I was just wondering how other developers calculate these times accurately?
Thanks!
Oh and I hope this isn't considered as a argumentitive question, I'm just interested in finding the best technique!
Estimation is often considered a black art, but it's actually much more manageable than people think.
At Inntec, we do contract software development, most if which involves working against a fixed cost. If our estimates were constantly way off, we would be out of business in no time.
But we've been in business for 15 years and we're profitable, so clearly this whole estimation thing is solvable.
Getting Started
Most people who insist that estimation is impossible are making wild guesses. That can work sporadically for the smallest projects, but it definitely does not scale. To get consistent accuracy, you need a systematic approach.
Years ago, my mentor told me what worked for him. It's a lot like Joel Spolsky's old estimation method, which you can read about here: Joel on Estimation. This is a simple, low-tech approach, and it works great for small teams. It may break down or require modification for larger teams, where communication and process overhead start to take up a significant percent of each developer's time.
In a nutshell, I use a spreadsheet to break the project down into small (less than 8 hour) chunks, taking into account everything from testing to communication to documentation. At the end I add in a 20% multiplier for unexpected items and bugs (which we have to fix for free for 30 days).
It is very hard to hold someone to an estimate that they had no part in devising. Some people like to have the whole team estimate each item and go with the highest number. I would say that at the very least, you should make pessimistic estimates and give your team a chance to speak up if they think you're off.
Learning and Improving
You need feedback to improve. That means tracking the actual hours you spend so that you can make a comparison and tune your estimation sense.
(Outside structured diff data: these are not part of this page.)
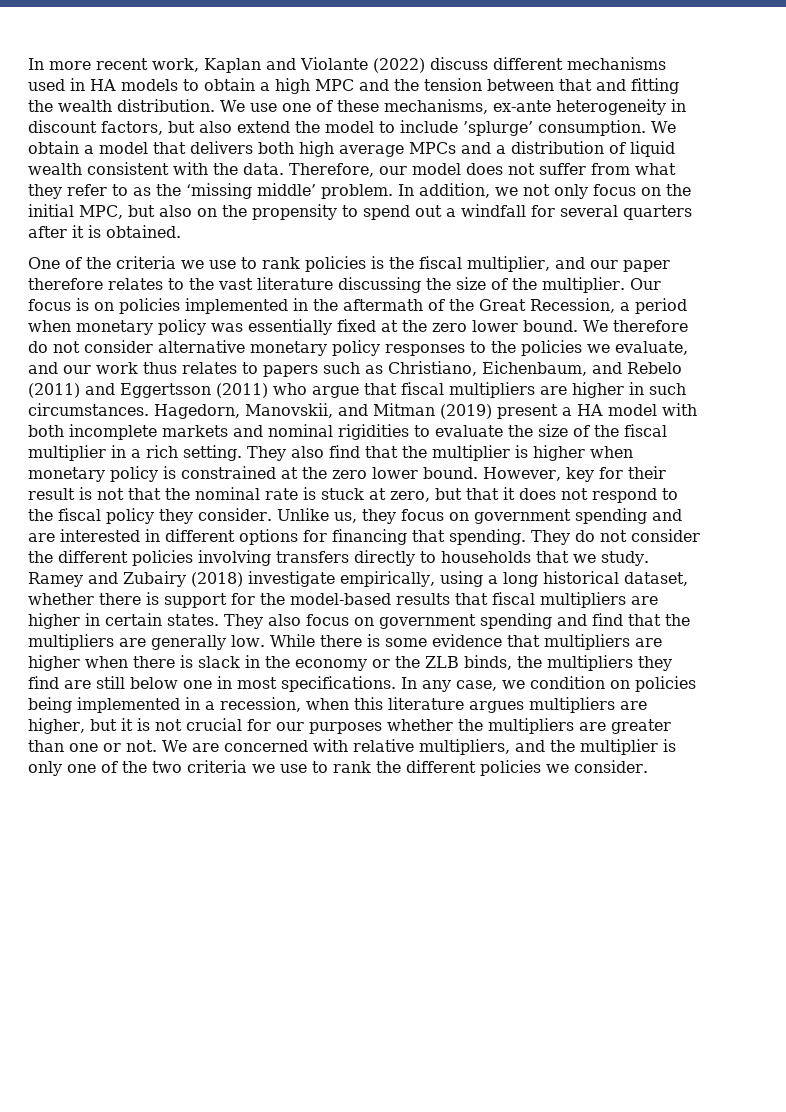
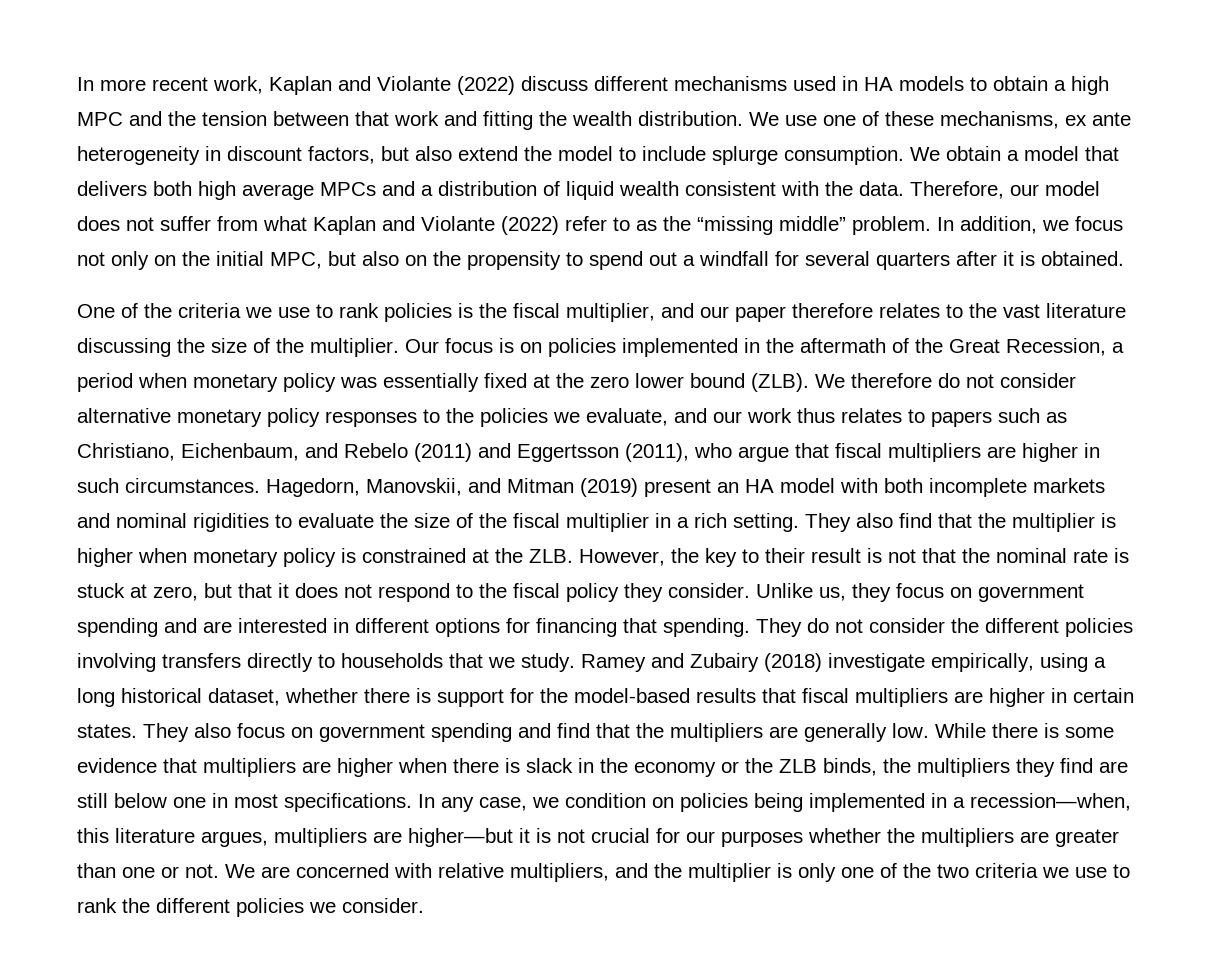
- In more recent work, Kaplan and Violante (2022) discuss different mechanisms used in HA models to obtain a high MPC and the tension between that and fitting the wealth distribution.
+ In more recent work, Kaplan and Violante (2022) discuss different mechanisms used in HA models to obtain a high MPC and the tension between that work and fitting the wealth distribution.
- We use one of these mechanisms, ex-ante heterogeneity in discount factors, but also extend the model to include ’splurge’ consumption.
+ We use one of these mechanisms, ex ante heterogeneity in discount factors, but also extend the model to include splurge consumption.
- Therefore, our model does not suffer from what they refer to as the ‘missing middle’ problem.
+ Therefore, our model does not suffer from what Kaplan and Violante (2022) refer to as the “missing middle” problem.
- In addition, we not only focus on the initial MPC, but also on the propensity to spend out a windfall for several quarters after it is obtained.
+ In addition, we focus not only on the initial MPC, but also on the propensity to spend out a windfall for several quarters after it is obtained.
- Our focus is on policies implemented in the aftermath of the Great Recession, a period when monetary policy was essentially fixed at the zero lower bound.
+ Our focus is on policies implemented in the aftermath of the Great Recession, a period when monetary policy was essentially fixed at the zero lower bound (ZLB).
- We therefore do not consider alternative monetary policy responses to the policies we evaluate, and our work thus relates to papers such as Christiano, Eichenbaum, and Rebelo (2011) and Eggertsson (2011) who argue that fiscal multipliers are higher in such circumstances.
+ We therefore do not consider alternative monetary policy responses to the policies we evaluate, and our work thus relates to papers such as Christiano, Eichenbaum, and Rebelo (2011) and Eggertsson (2011), who argue that fiscal multipliers are higher in such circumstances.
- Hagedorn, Manovskii, and Mitman (2019) present a HA model with both incomplete markets and nominal rigidities to evaluate the size of the fiscal multiplier in a rich setting.
+ Hagedorn, Manovskii, and Mitman (2019) present an HA model with both incomplete markets and nominal rigidities to evaluate the size of the fiscal multiplier in a rich setting.
- They also find that the multiplier is higher when monetary policy is constrained at the zero lower bound. However, key for their result is not that the nominal rate is stuck at zero, but that it does not respond to the fiscal policy they consider.
+ They also find that the multiplier is higher when monetary policy is constrained at the ZLB. However, the key to their result is not that the nominal rate is stuck at zero, but that it does not respond to the fiscal policy they consider.
- In any case, we condition on policies being implemented in a recession, when this literature argues multipliers are higher, but it is not crucial for our purposes whether the multipliers are greater than one or not.
+ In any case, we condition on policies being implemented in a recession—when, this literature argues, multipliers are higher—but it is not crucial for our purposes whether the multipliers are greater than one or not.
Right now at Inntec, before we start work on a big project, the spreadsheet line items become sticky notes on our kanban board, and the project manager tracks progress on them every day. Any time we go over or have an item we didn't consider, that goes up as a tiny red sticky, and it also goes into our burn-down report. Those two tools together provide invaluable feedback to the whole team.
Here's a pic of a typical kanban board, about halfway through a small project.
You might not be able to read the column headers, but they say Backlog, Brian, Keith, and Done. The backlog is broken down by groups (admin area, etc), and the developers have a column that shows the item(s) they're working on.
If you could look closely, all those notes have the estimated number of hours on them, and the ones in my column, if you were to add them up, should equal around 8, since that's how many hours are in my work day. It's unusual to have four in one day. Keith's column is empty, so he was probably out on this day.
If you have no idea what I'm talking about re: stand-up meetings, scrum, burn-down reports, etc then take a look at the scrum methodology. We don't follow it to the letter, but it has some great ideas not only for doing estimations, but for learning how to predict when your project will ship as new work is added and estimates are missed or met or exceeded (it does happen). You can look at this awesome tool called a burn-down report and say: we can indeed ship in one month, and let's look at our burn-down report to decide which features we're cutting.
FogBugz has something called Evidence-Based Scheduling which might be an easier, more automated way of getting the benefits I described above. Right now I am trying it out on a small project that starts in a few weeks. It has a built-in burn down report and it adapts to your scheduling inaccuracies, so that could be quite powerful.
Update: Just a quick note. A few years have passed, but so far I think everything in this post still holds up today. I updated it to use the word kanban, since the image above is actually a kanban board.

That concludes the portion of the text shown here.